Input data:

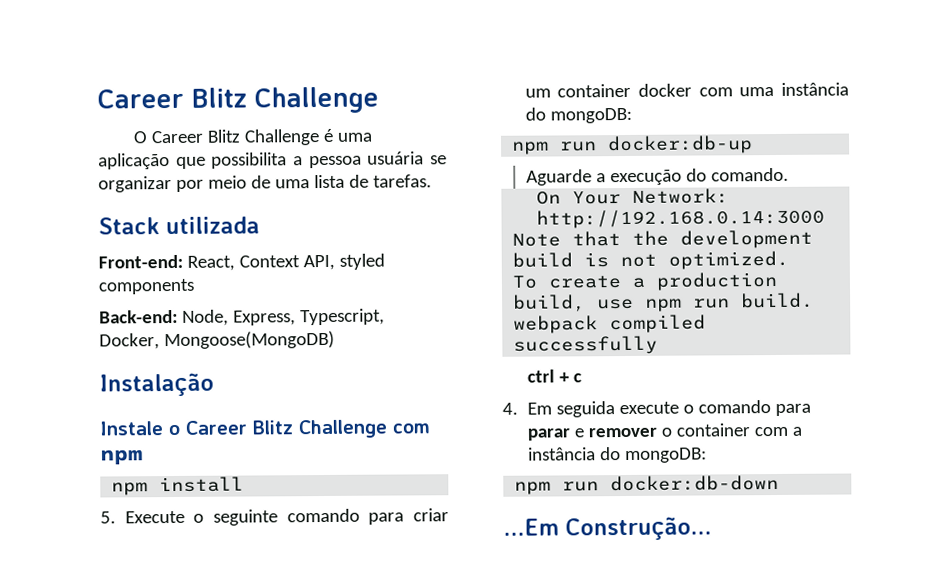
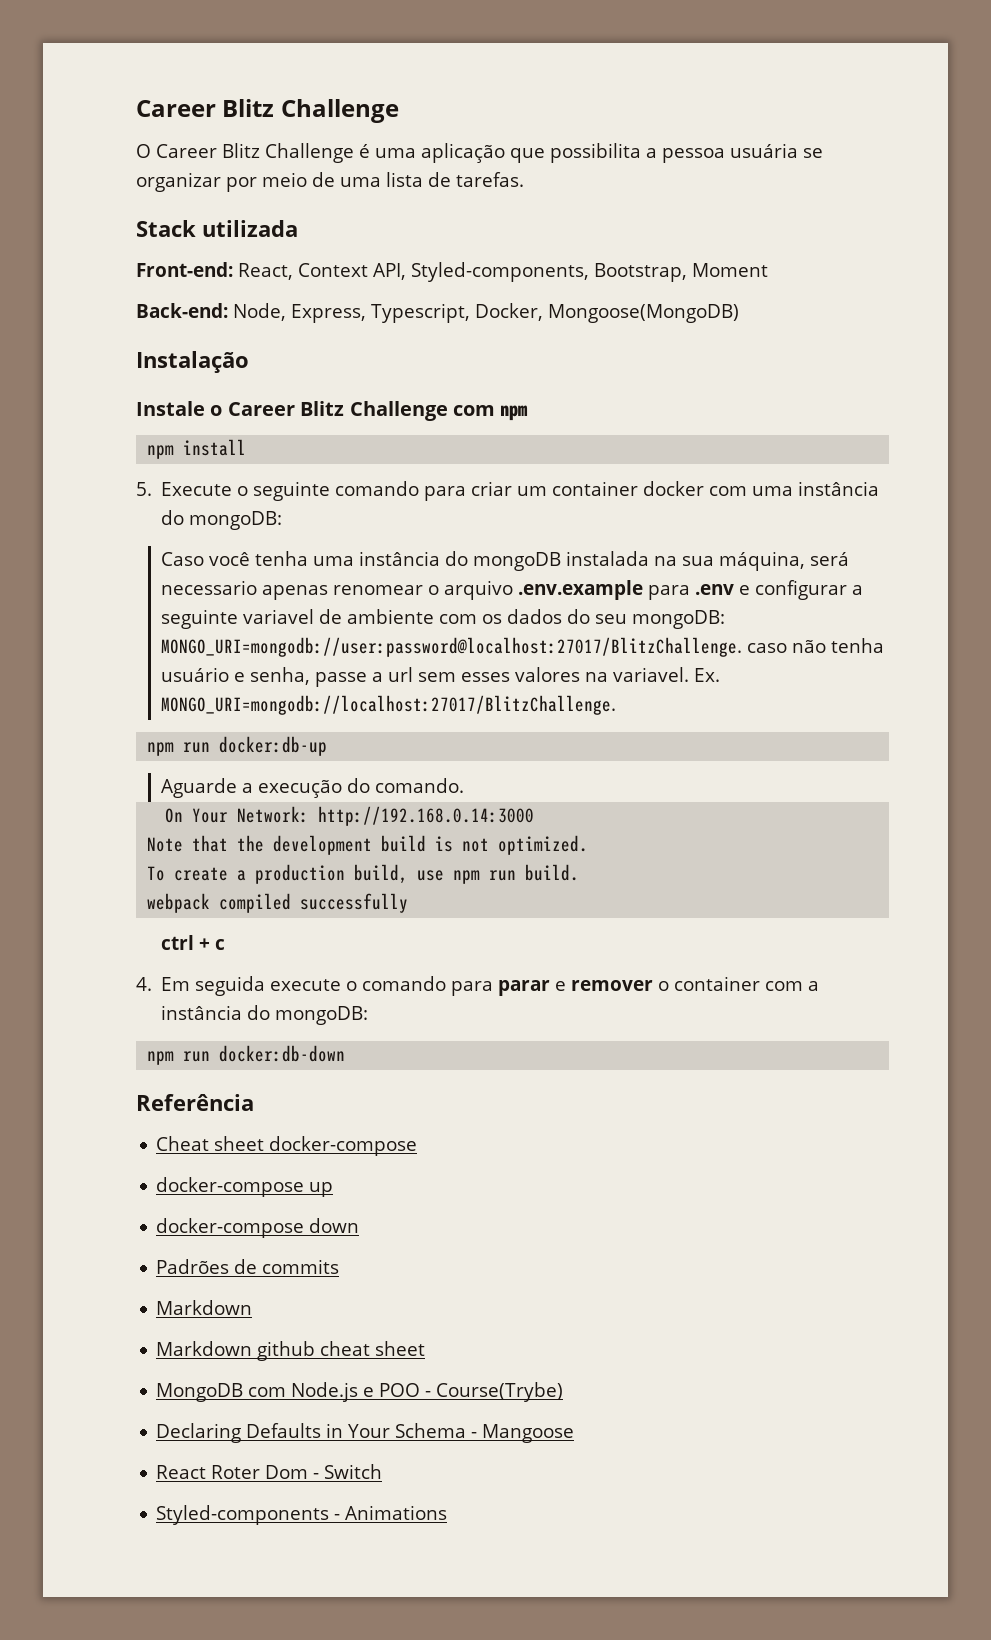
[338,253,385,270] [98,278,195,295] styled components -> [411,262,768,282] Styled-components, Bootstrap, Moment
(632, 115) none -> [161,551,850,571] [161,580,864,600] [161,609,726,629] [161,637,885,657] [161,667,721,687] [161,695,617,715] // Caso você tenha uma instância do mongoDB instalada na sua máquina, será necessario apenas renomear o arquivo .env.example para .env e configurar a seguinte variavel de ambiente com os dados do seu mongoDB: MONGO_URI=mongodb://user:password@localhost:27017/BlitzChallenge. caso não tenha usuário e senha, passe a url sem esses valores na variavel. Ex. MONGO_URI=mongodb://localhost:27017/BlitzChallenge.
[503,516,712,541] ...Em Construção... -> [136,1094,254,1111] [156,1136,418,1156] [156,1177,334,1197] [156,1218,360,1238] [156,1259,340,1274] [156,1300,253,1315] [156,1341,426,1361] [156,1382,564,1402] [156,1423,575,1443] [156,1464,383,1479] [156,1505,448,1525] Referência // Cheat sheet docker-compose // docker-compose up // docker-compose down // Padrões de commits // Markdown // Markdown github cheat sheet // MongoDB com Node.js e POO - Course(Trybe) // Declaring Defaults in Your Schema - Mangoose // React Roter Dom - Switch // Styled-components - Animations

==

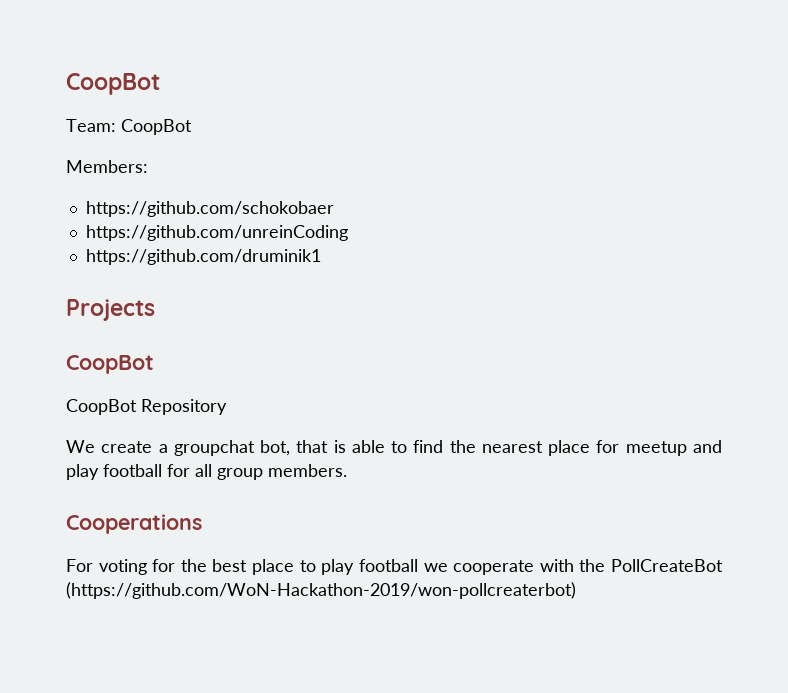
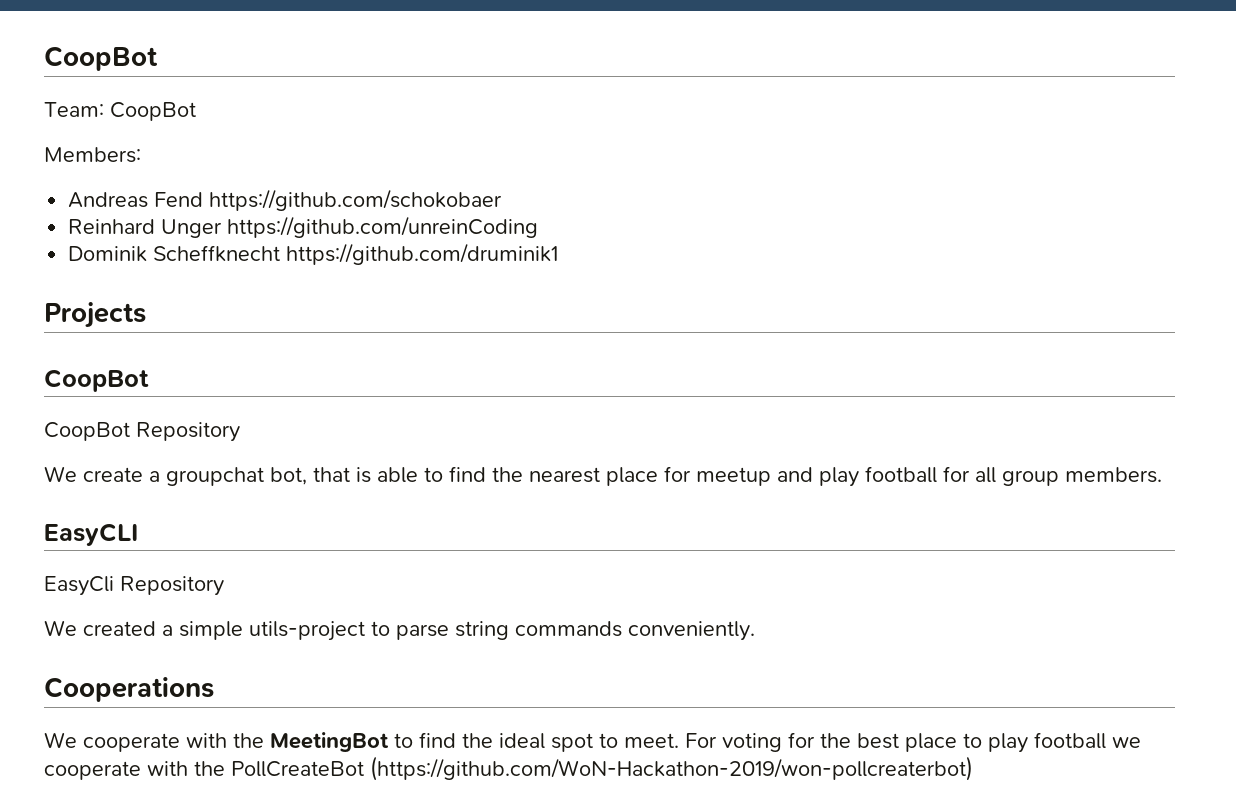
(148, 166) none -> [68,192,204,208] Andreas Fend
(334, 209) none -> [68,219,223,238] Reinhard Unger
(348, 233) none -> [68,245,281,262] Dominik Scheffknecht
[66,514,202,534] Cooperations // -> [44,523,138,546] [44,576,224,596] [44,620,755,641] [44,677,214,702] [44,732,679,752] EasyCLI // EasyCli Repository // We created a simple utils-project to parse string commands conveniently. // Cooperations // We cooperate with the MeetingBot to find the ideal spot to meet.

--

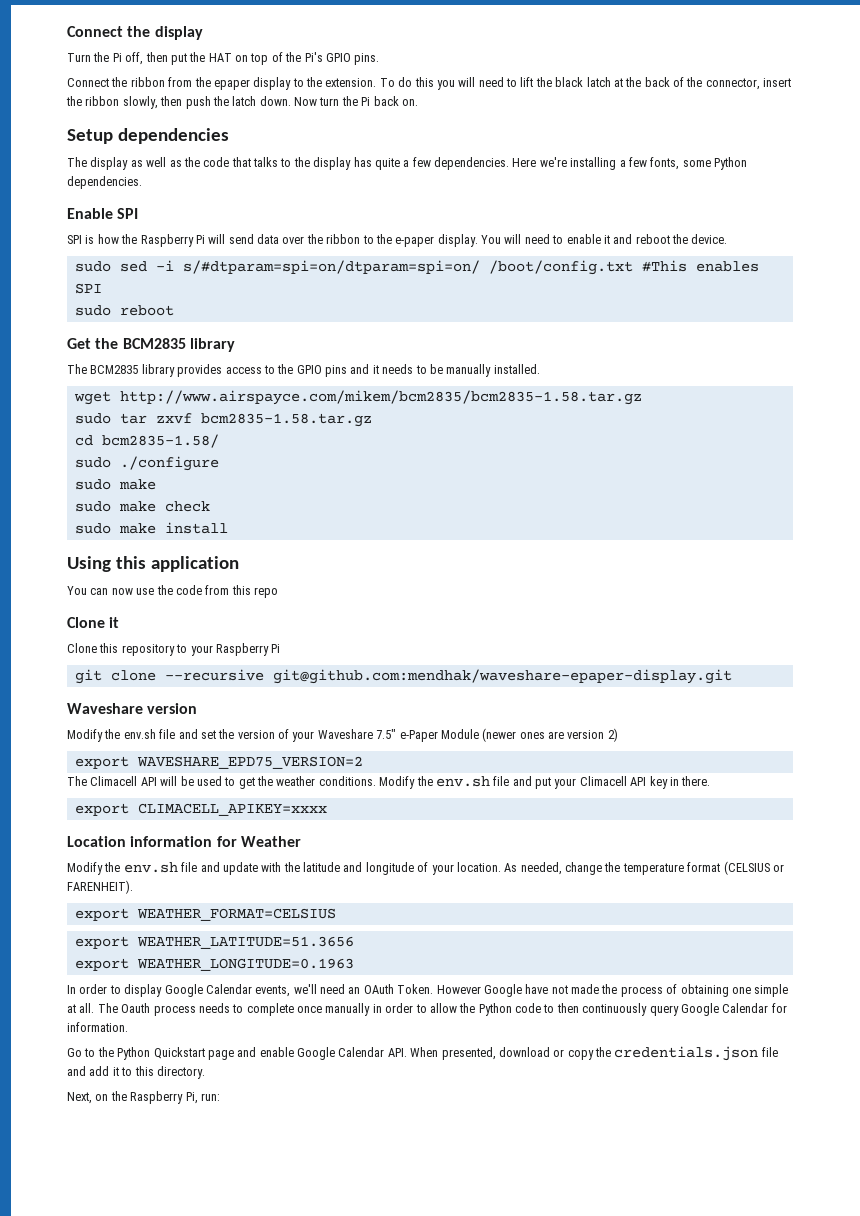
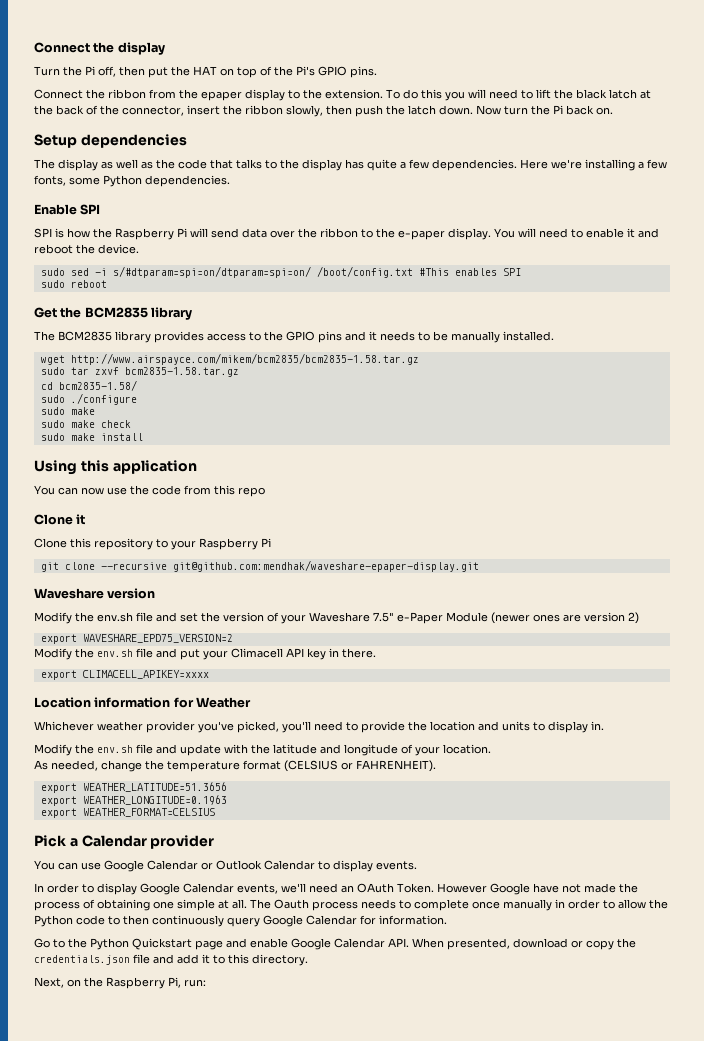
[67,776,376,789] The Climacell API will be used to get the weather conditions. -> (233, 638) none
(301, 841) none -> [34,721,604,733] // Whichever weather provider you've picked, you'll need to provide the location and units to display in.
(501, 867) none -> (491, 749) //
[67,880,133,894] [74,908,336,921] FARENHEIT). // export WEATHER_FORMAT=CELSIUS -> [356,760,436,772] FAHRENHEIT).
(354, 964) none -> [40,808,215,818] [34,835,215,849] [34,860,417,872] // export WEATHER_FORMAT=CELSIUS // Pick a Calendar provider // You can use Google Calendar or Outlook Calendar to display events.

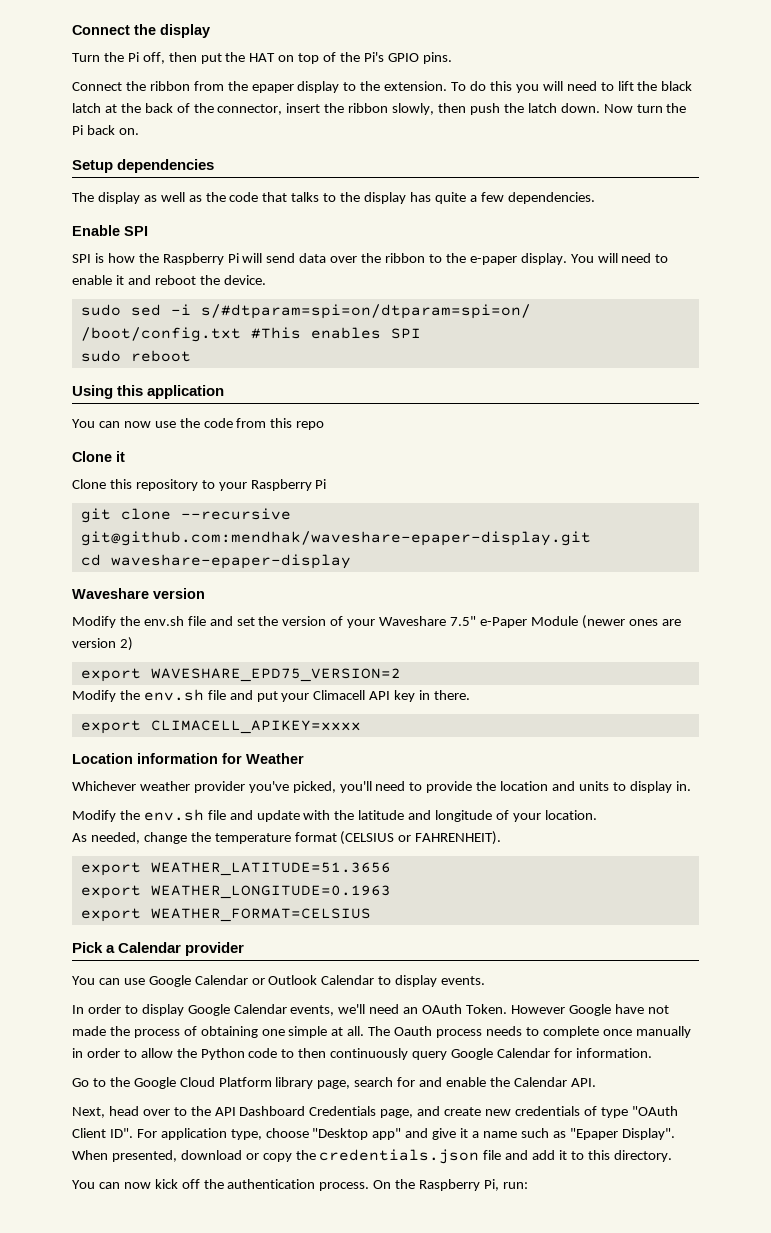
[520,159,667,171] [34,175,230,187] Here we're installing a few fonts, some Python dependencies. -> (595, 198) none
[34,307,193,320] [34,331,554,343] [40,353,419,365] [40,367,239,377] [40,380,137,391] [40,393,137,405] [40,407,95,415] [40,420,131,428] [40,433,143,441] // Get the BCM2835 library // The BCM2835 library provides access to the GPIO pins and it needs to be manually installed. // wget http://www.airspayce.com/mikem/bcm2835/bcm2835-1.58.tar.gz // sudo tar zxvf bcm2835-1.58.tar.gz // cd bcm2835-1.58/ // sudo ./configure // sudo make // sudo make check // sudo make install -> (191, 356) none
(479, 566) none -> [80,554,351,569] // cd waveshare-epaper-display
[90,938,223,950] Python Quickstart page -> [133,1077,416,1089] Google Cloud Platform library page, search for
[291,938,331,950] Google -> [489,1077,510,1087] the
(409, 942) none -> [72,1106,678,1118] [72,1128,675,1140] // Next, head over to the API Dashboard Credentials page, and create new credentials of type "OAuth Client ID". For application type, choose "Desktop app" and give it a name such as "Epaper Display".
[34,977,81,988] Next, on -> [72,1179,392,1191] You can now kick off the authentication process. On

Exercise prompt:
Please give an exact copy of the entries above, from the line with "(148, 166) none" down to the line with "(348, 233) none", inclusive, and nothing else.

Worked solution:
(148, 166) none -> [68,192,204,208] Andreas Fend
(334, 209) none -> [68,219,223,238] Reinhard Unger
(348, 233) none -> [68,245,281,262] Dominik Scheffknecht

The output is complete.